A movimentação da BYD nos bastidores da Fórmula 1 começou a ganhar força nas últimas semanas e já coloca a fabricante chinesa no centro de uma das principais especulações do automobilismo mundial. Maior produtora de carros elétricos do planeta, a empresa avalia criar sua própria equipe na categoria e vê em Christian Horner o nome ideal para liderar o projeto desde o início.
As conversas se intensificaram após encontros realizados em Cannes, na França, onde Horner esteve com Stella Li, vice-presidente da BYD. Segundo informações publicadas pelo site PlanetF1, as reuniões trataram de diferentes possibilidades de entrada da montadora no grid, incluindo desde acordos tecnológicos até a formação de uma escuderia própria.
O interesse da empresa chinesa não surgiu agora. Durante o Grande Prêmio da China, realizado em março, Stella Li já havia admitido contatos com Stefano Domenicali, diretor executivo da Fórmula 1. Na ocasião, a executiva deixou claro que a categoria é vista pela BYD como uma plataforma estratégica para exposição global e desenvolvimento tecnológico.
A fabricante entende que a Fórmula 1 atravessa uma nova fase, cada vez mais conectada à eletrificação, sustentabilidade e inovação industrial. Internamente, a avaliação é de que participar do campeonato pode fortalecer a imagem da marca em mercados considerados prioritários, como Europa, Oriente Médio e América Latina.
Nos bastidores, a companhia chegou a analisar a compra de 24% das ações da Alpine pertencentes à Otro Capital. A ideia inicial era entrar na categoria por meio de uma participação societária, mas a BYD concluiu que ter controle limitado do projeto não atenderia aos planos de expansão que pretende desenvolver dentro do automobilismo.
Com isso, ganhou força a possibilidade de repetir um modelo semelhante ao adotado pela Cadillac, que estreou na Fórmula 1 em 2026 com uma operação própria. A BYD passou então a estudar a criação de uma equipe totalmente nova, algo que abriria caminho para a entrada da marca de luxo Yangwang como braço esportivo do grupo.
Nesse cenário, Christian Horner aparece como peça central da operação. O dirigente britânico deixou a Red Bull em julho de 2025, encerrando uma trajetória de duas décadas na equipe austríaca. Sob seu comando, a escuderia se transformou em uma das maiores forças da Fórmula 1 moderna e acumulou títulos mundiais com Sebastian Vettel e Max Verstappen.
Desde sua saída, Horner vem mantendo reuniões frequentes com Domenicali e também com Mohammed Ben Sulayem, presidente da FIA. Entre os assuntos discutidos estaria justamente a possibilidade de formação de uma 12ª equipe no grid, tema que passou a ganhar força após a entrada oficial da Cadillac no campeonato.
A aproximação entre Horner e BYD aumentou ainda mais depois de relatos de encontros do britânico com Wang Chuanfu, diretor executivo da fabricante chinesa. Embora nenhuma das partes confirme oficialmente as negociações, a presença conjunta em eventos recentes alimentou rumores sobre um projeto já em desenvolvimento nos bastidores.

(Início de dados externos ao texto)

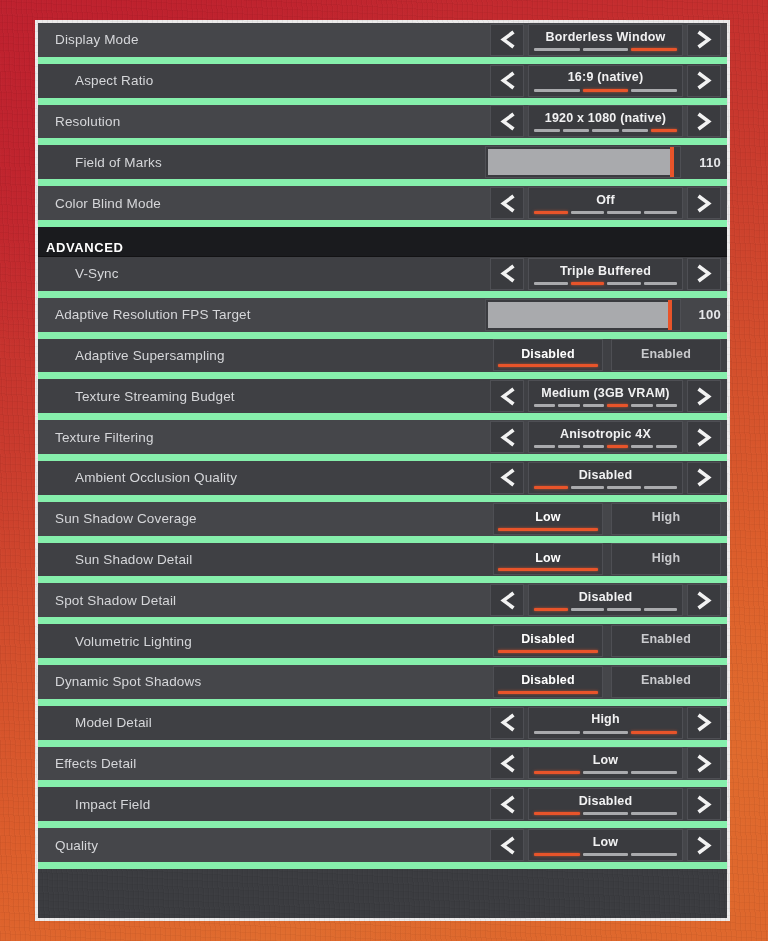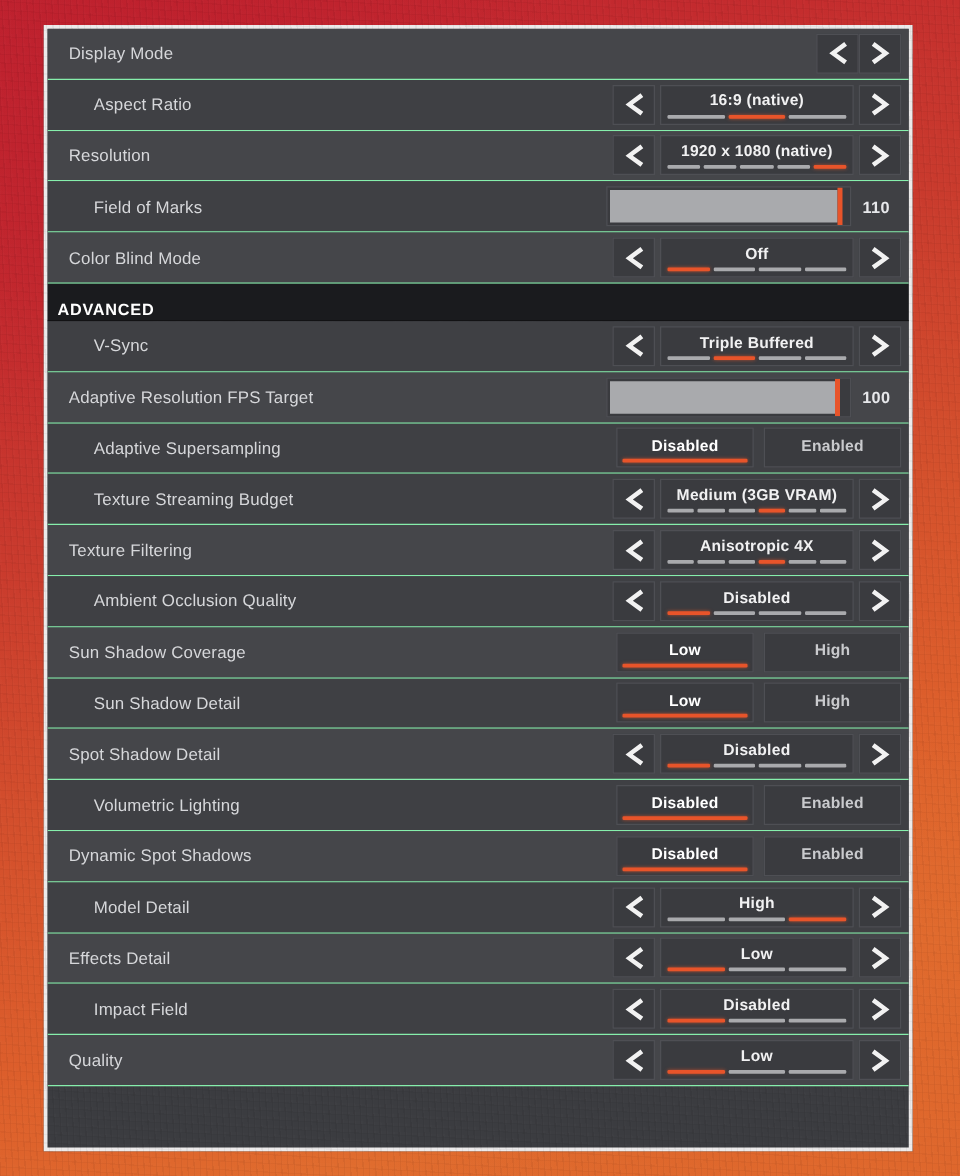"Display Mode" .row { border-bottom: 1px solid #86efac -> 7px solid #86efac }
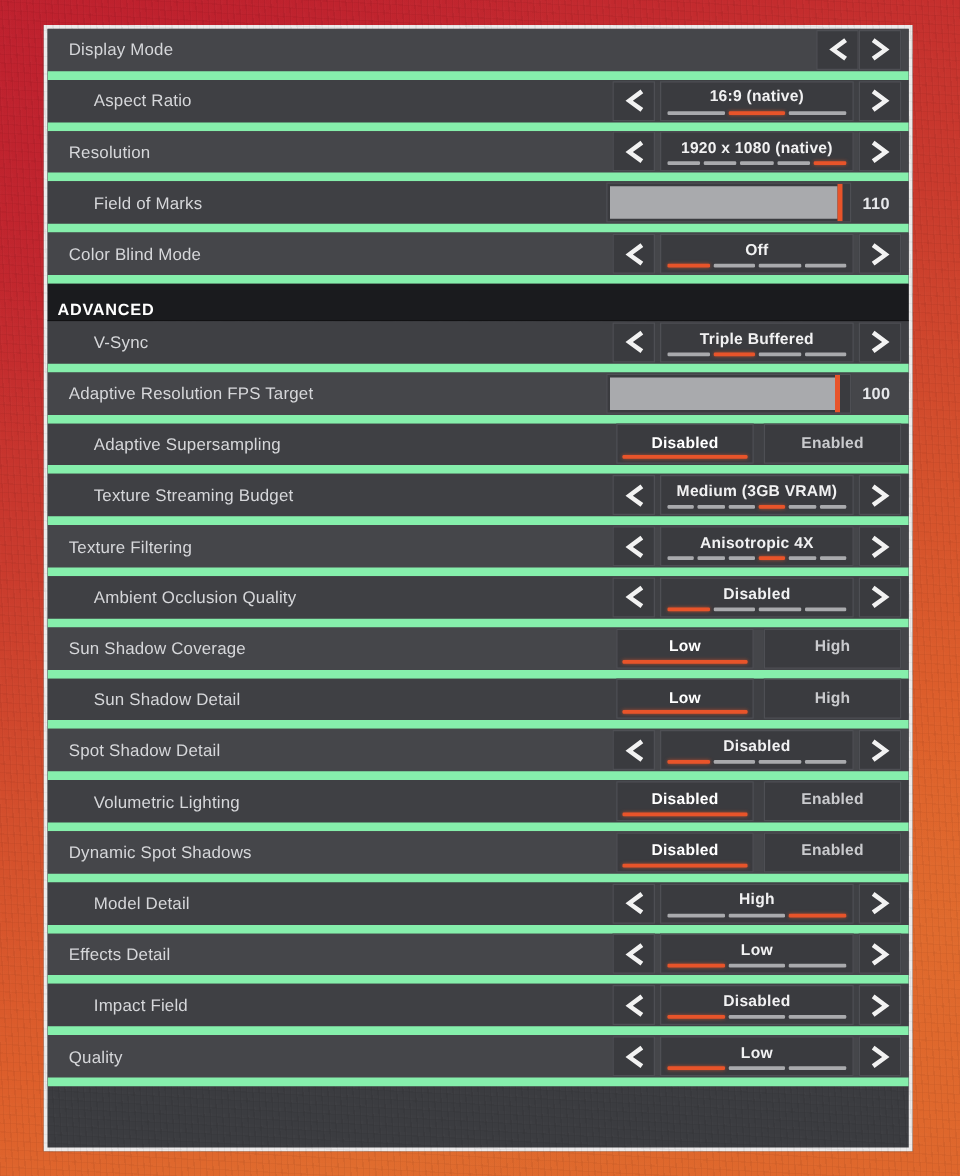"Borderless Window" div.selector { html: none -> <div> <span>Borderless Window</span> <div> <div></div> <div></div> <div></div> </div> </div> }
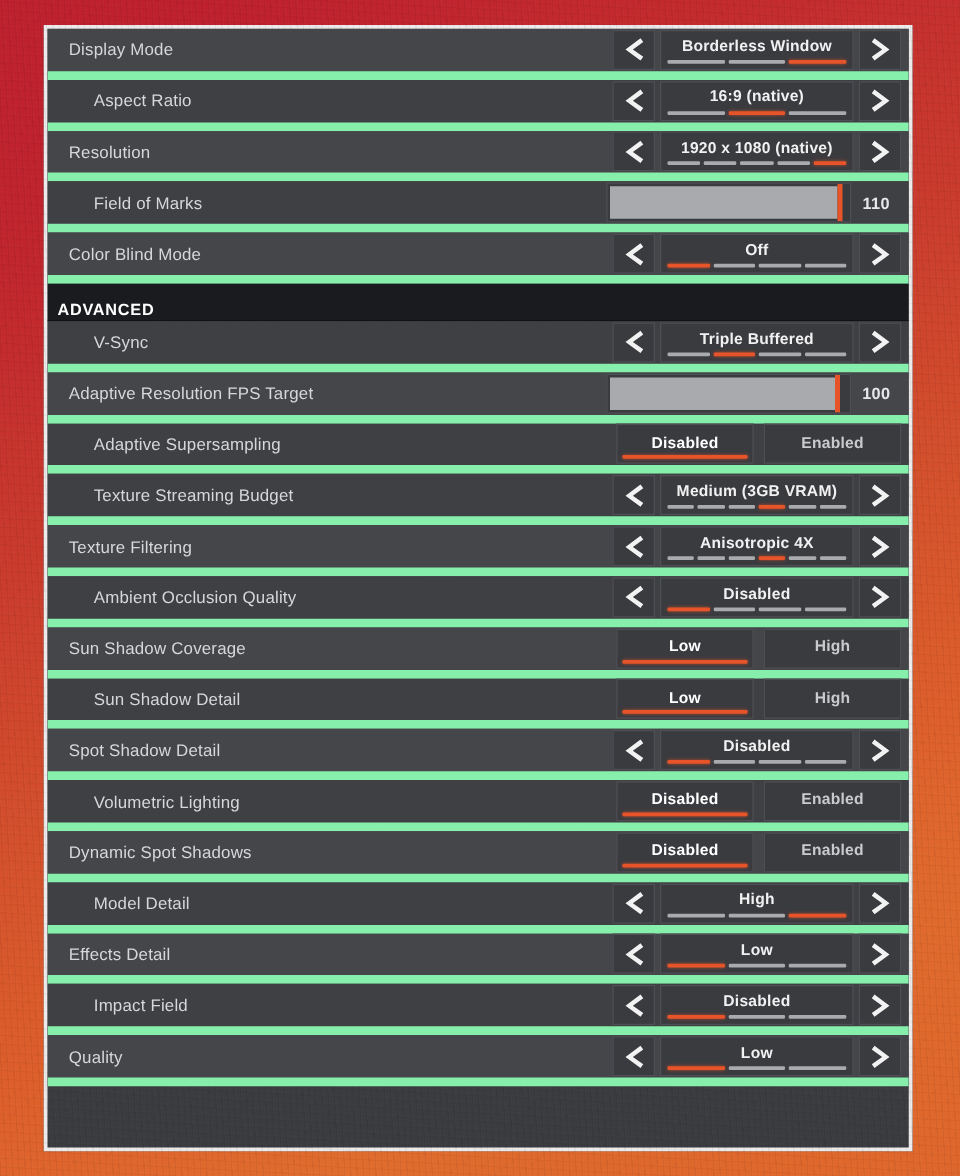"110" .sliderval { text-align: center -> right }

A própria Stella Li não esconde o entusiasmo pela categoria. Em declarações recentes, afirmou que a Fórmula 1 representa paixão, cultura e sonho para milhões de pessoas ao redor do mundo. Segundo ela, a competição também serviria como um ambiente ideal para colocar à prova a tecnologia desenvolvida pela montadora chinesa.
A resistência histórica da Fórmula 1 à entrada de novas equipes também parece menor neste momento. Quando a Andretti tentou ingressar no grid, enfrentou forte oposição comercial e política. Agora, porém, dirigentes da FIA indicam que uma proposta considerada estratégica pode receber apoio, principalmente se ampliar mercados importantes para o campeonato.
Mohammed Ben Sulayem já declarou publicamente que uma equipe chinesa teria enorme potencial comercial para a categoria. O dirigente ressaltou que a Fórmula 1 não precisa simplesmente preencher vagas no grid, mas sim receber projetos capazes de fortalecer a sustentabilidade financeira e a longevidade do esporte.
A possível chegada da BYD representa mais do que apenas uma nova equipe. Ela simboliza a entrada definitiva das gigantes chinesas da eletrificação no principal palco do automobilismo mundial. Enquanto a empresa acelera investimentos em baterias, mobilidade elétrica e expansão internacional, a Fórmula 1 observa atentamente um movimento que pode transformar o equilíbrio industrial e tecnológico da categoria nos próximos anos.